_Recorded data_.
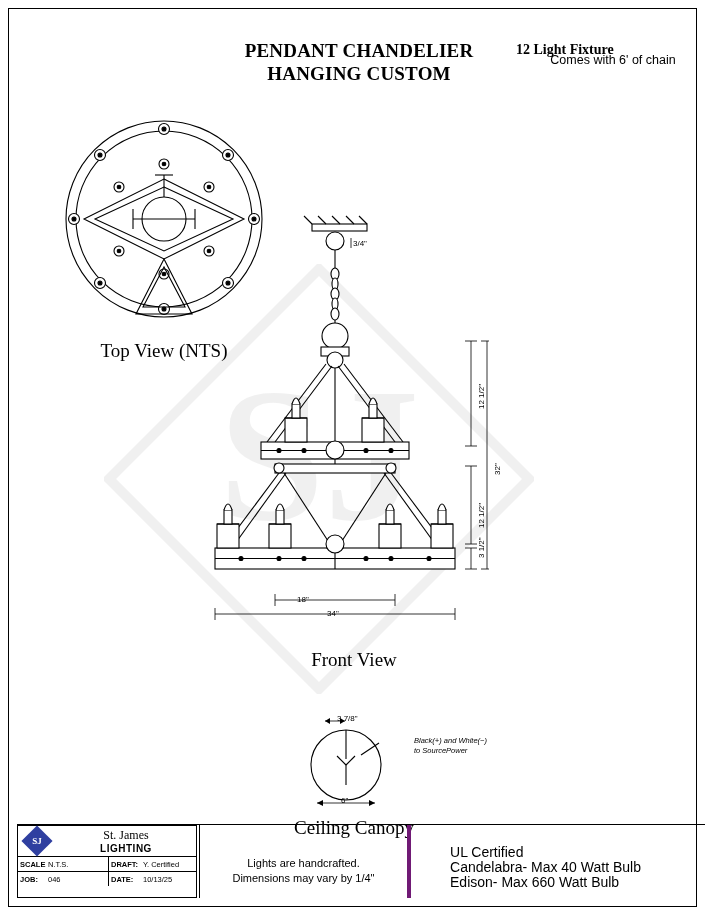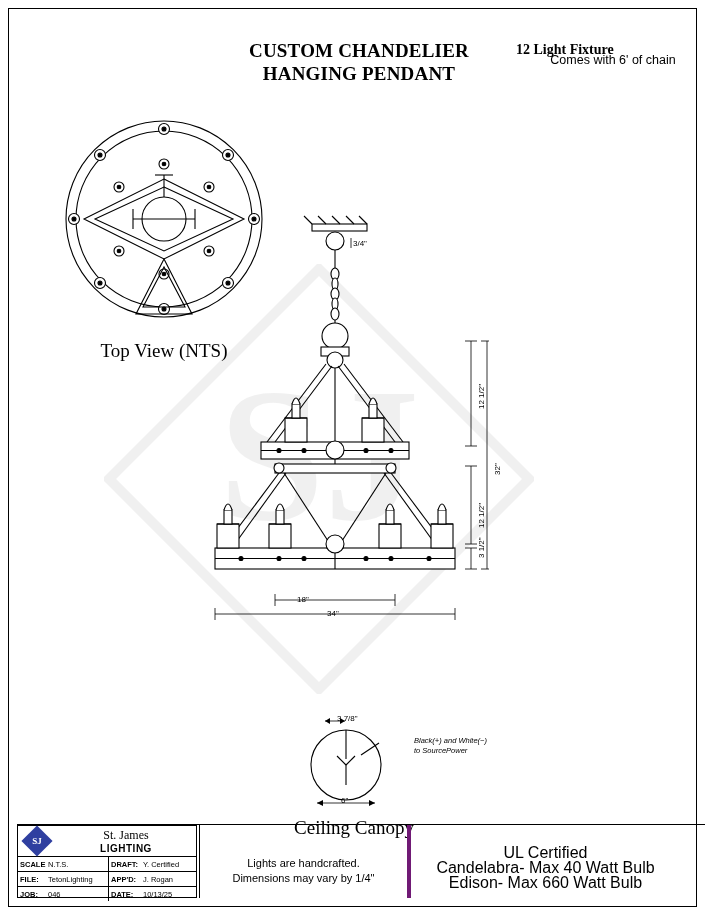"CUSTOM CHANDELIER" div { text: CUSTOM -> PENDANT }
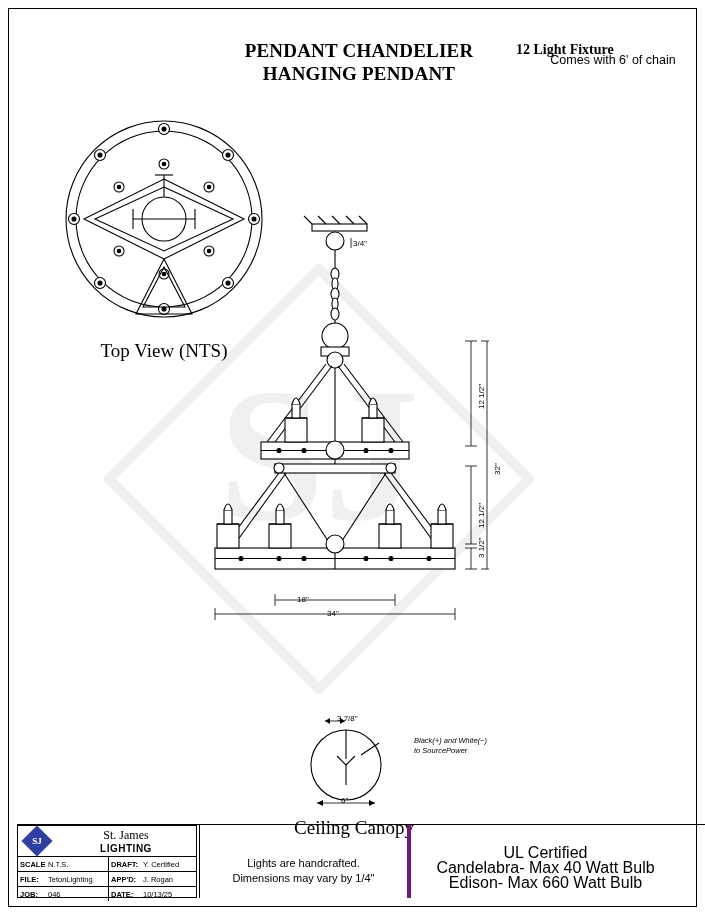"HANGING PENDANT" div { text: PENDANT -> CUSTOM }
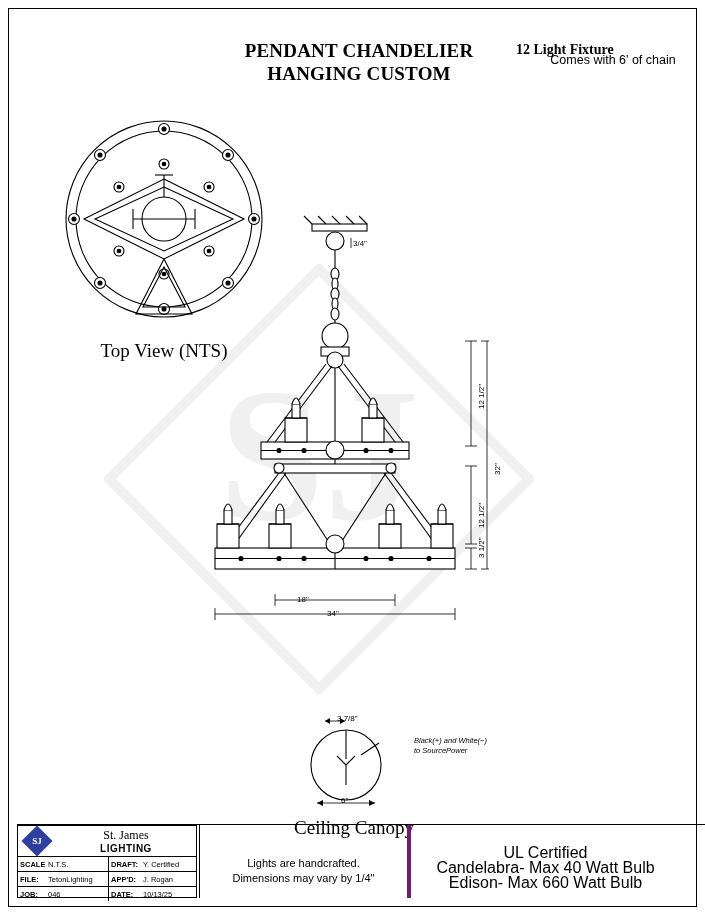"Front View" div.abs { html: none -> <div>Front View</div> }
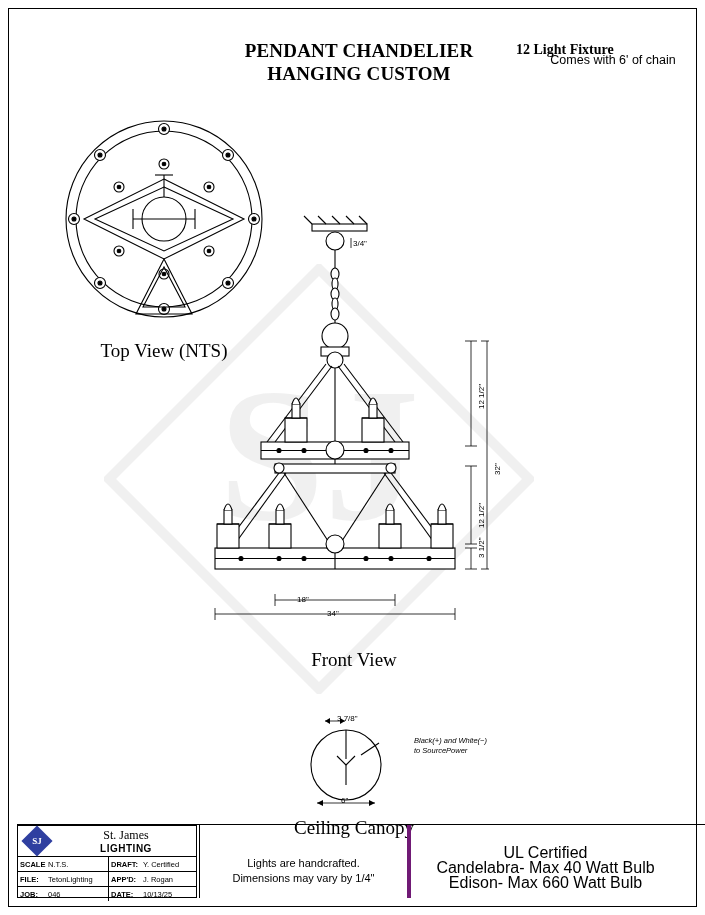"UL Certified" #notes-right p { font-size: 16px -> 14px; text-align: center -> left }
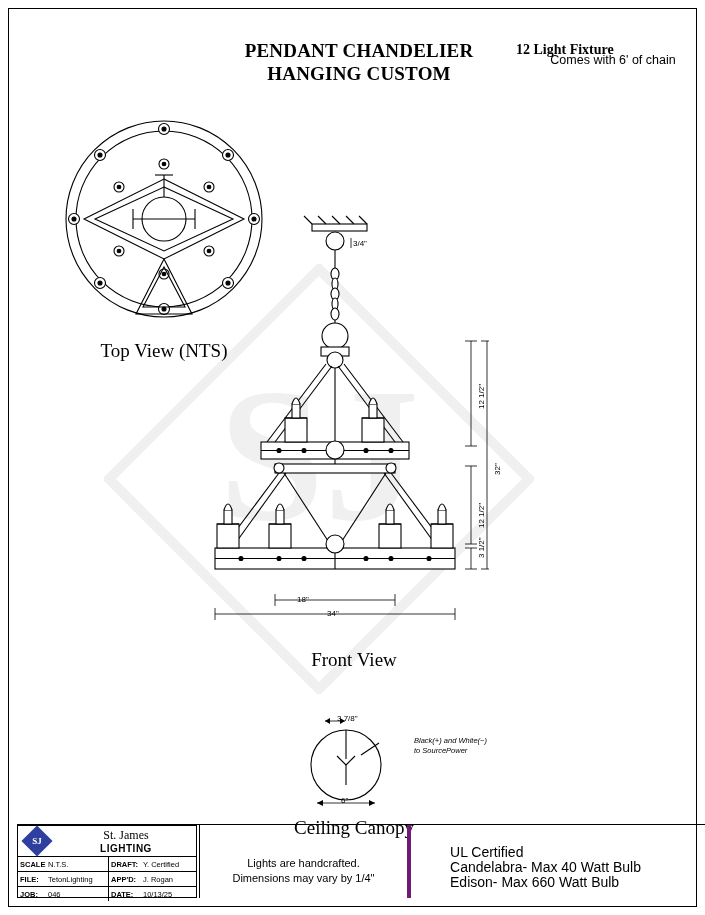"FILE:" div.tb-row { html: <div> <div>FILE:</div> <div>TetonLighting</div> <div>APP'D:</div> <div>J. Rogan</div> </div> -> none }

_About this task_.
The copy you write out must match the entries word for word, minus their pictures.

_Answer space_.
"CUSTOM CHANDELIER" div { text: CUSTOM -> PENDANT }
"HANGING PENDANT" div { text: PENDANT -> CUSTOM }
"Front View" div.abs { html: none -> <div>Front View</div> }
"UL Certified" #notes-right p { font-size: 16px -> 14px; text-align: center -> left }
"FILE:" div.tb-row { html: <div> <div>FILE:</div> <div>TetonLighting</div> <div>APP'D:</div> <div>J. Rogan</div> </div> -> none }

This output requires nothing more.